LISTED ENTRIES:
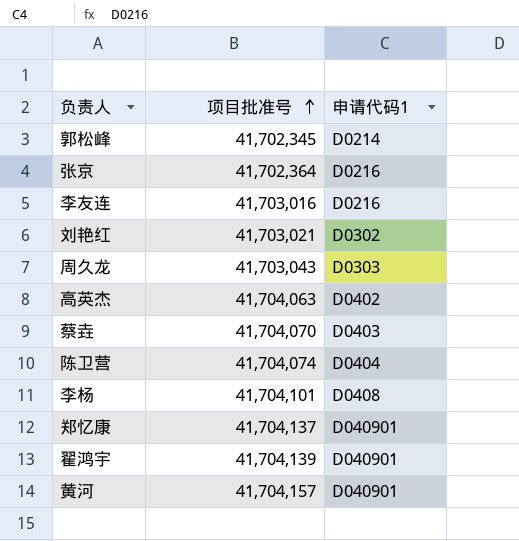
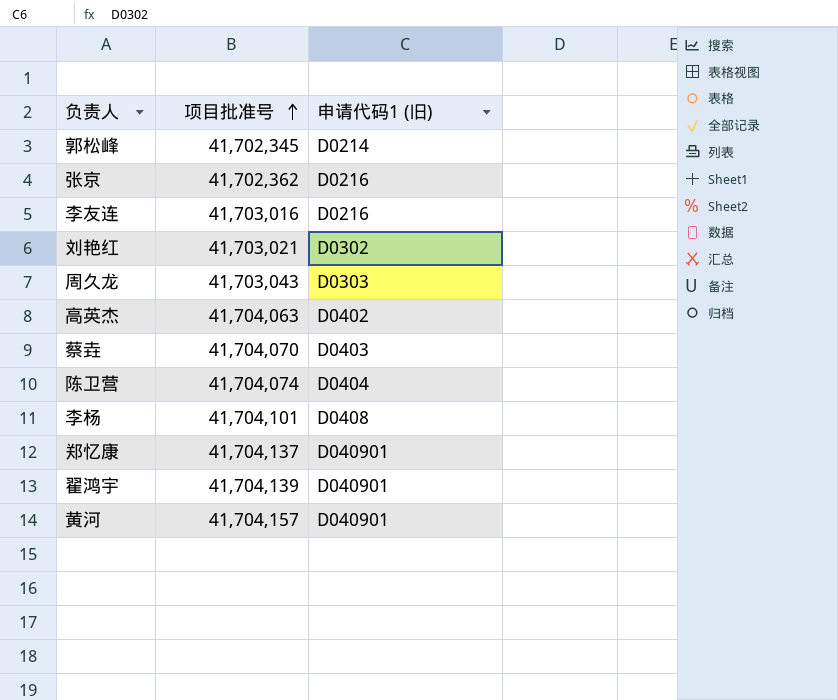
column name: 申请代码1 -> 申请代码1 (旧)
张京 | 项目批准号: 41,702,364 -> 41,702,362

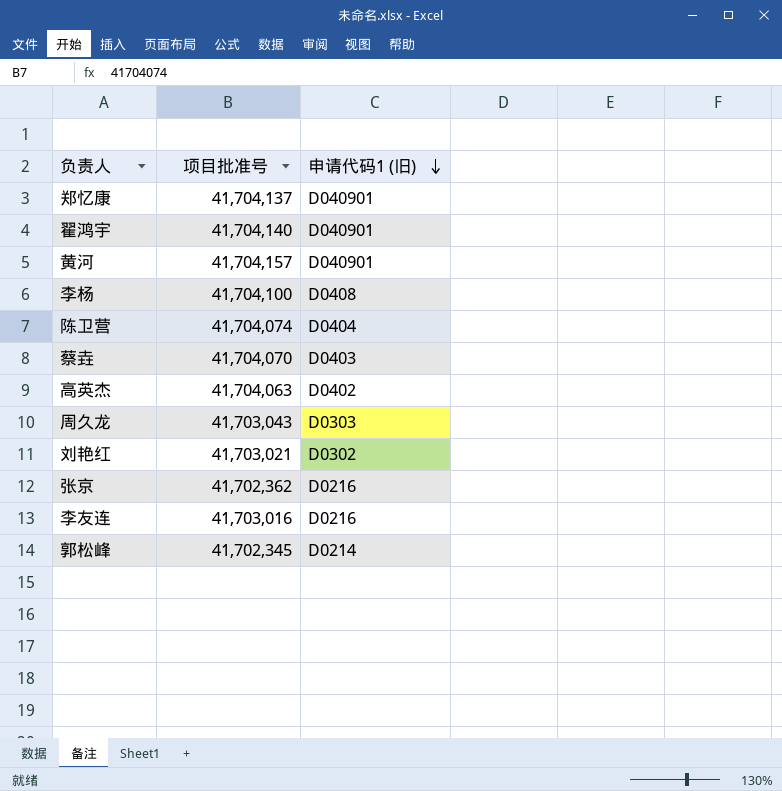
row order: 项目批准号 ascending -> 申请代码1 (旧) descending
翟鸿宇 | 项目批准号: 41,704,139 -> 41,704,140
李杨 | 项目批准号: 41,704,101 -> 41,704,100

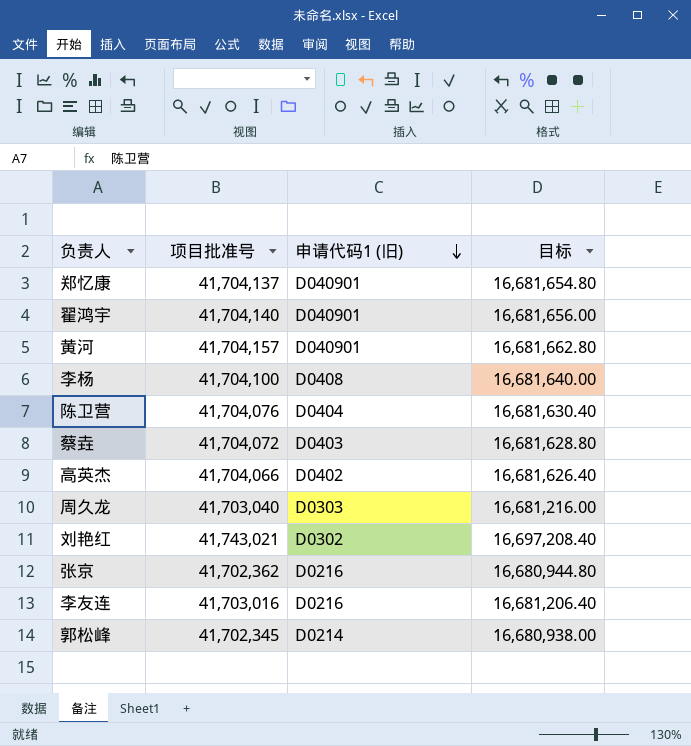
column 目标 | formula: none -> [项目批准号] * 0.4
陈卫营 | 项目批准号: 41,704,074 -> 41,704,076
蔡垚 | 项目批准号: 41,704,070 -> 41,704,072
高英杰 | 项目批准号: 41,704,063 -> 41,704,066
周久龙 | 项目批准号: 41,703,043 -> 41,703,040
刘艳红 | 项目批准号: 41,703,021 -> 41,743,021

EXERCISE DIRECTIONS:
Out of the material above, select every line that holds the string "column".

SOLUTION:
column name: 申请代码1 -> 申请代码1 (旧)
column 目标 | formula: none -> [项目批准号] * 0.4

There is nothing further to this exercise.